The quality profile of the high yield sector has slowly improved over the last decade, and now, high yield index quality is at a record high. Consequently, despite spreads only being near their 10-year average, the improved credit quality and a solid fundamental backdrop may represent an attractive entry point to the asset class.

U.S. high yield market BB/CCC ratio
Bloomberg U.S. High Yield Index, 2010–present

U.S. high yield market BB/CCC ratio from 2010 to Dec. 2022.

Bloomberg, Principal Fixed Income. Data as of December 1, 2022.

Over the last 10 years the credit quality profile of the high yield market has progressively improved. Since 2010, the BB to CCC ratio has nearly tripled to over 4.5x today, resulting in a record high index quality. Therefore, even though current spreads are near the 2010–2022 average of 468, today actually represents an attractive entry point into the market given its improved credit quality.
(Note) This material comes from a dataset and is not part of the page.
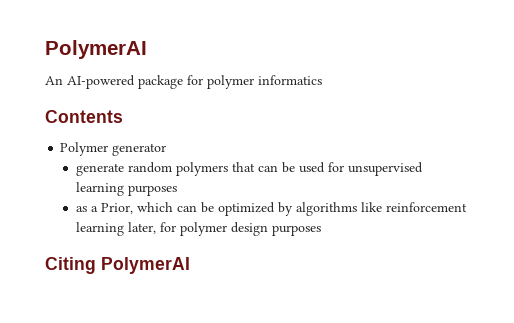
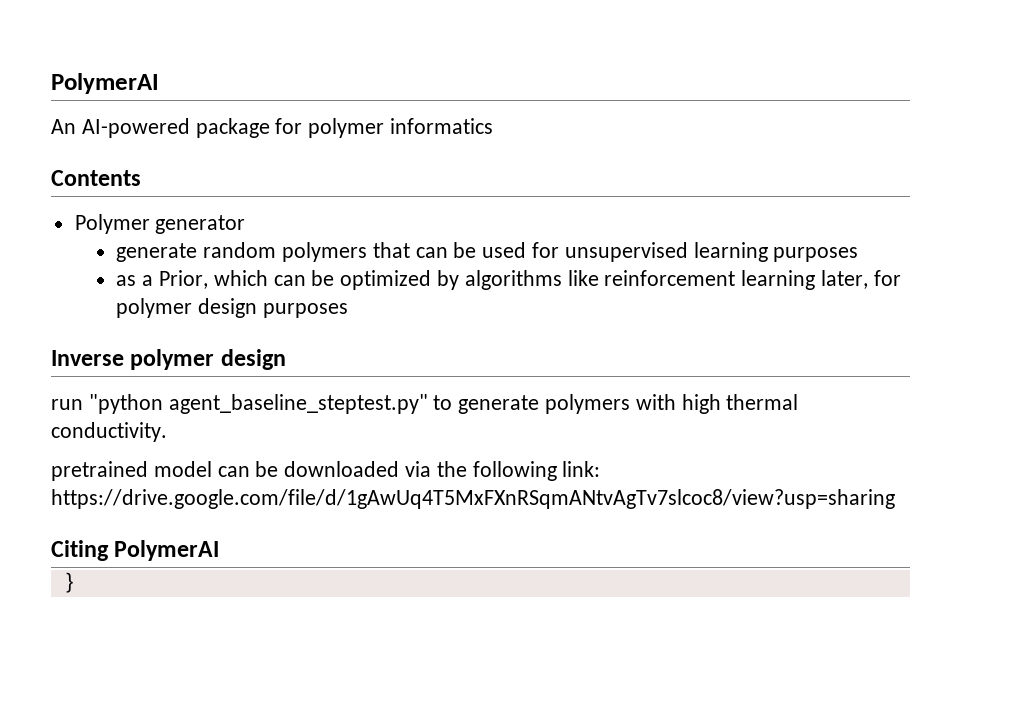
(321, 230) none -> [51,349,286,370] [51,394,799,414] [51,422,167,442] [51,461,601,481] [51,489,895,509] // Inverse polymer design // run "python agent_baseline_steptest.py" to generate polymers with high thermal conductivity. // pretrained model can be downloaded via the following link: https://drive.google.com/file/d/1gAwUq4T5MxFXnRSqmANtvAgTv7slcoc8/view?usp=sharing
(190, 265) none -> [63,572,75,593] // }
Historically, investors have used high yield (HY) vs. investment grade (IG) spreads to help determine relative value—but the changes in credit quality indicate a need for investors to rethink this traditional reference point. As high yield credit quality has improved, investment grade has deteriorated, with the share of BBB rated bonds in the Bloomberg U.S. Corporate Investment Grade Bond Index increasing from under 40% ten years ago, to around 50% today. So, the current investor sentiment that IG vs. HY spreads are rich is actually misguided, and the spread is reasonably reflective of the convergence of index quality.

Today’s HY market is one of fundamental strength, with an increasing level of secured bonds, near record interest coverage ratios, and low default rates informing a positive view of the asset class. Although further volatility is to be expected, given the strong fundamental backdrop and a historically strong credit quality, high yield can present an immense value for investors today.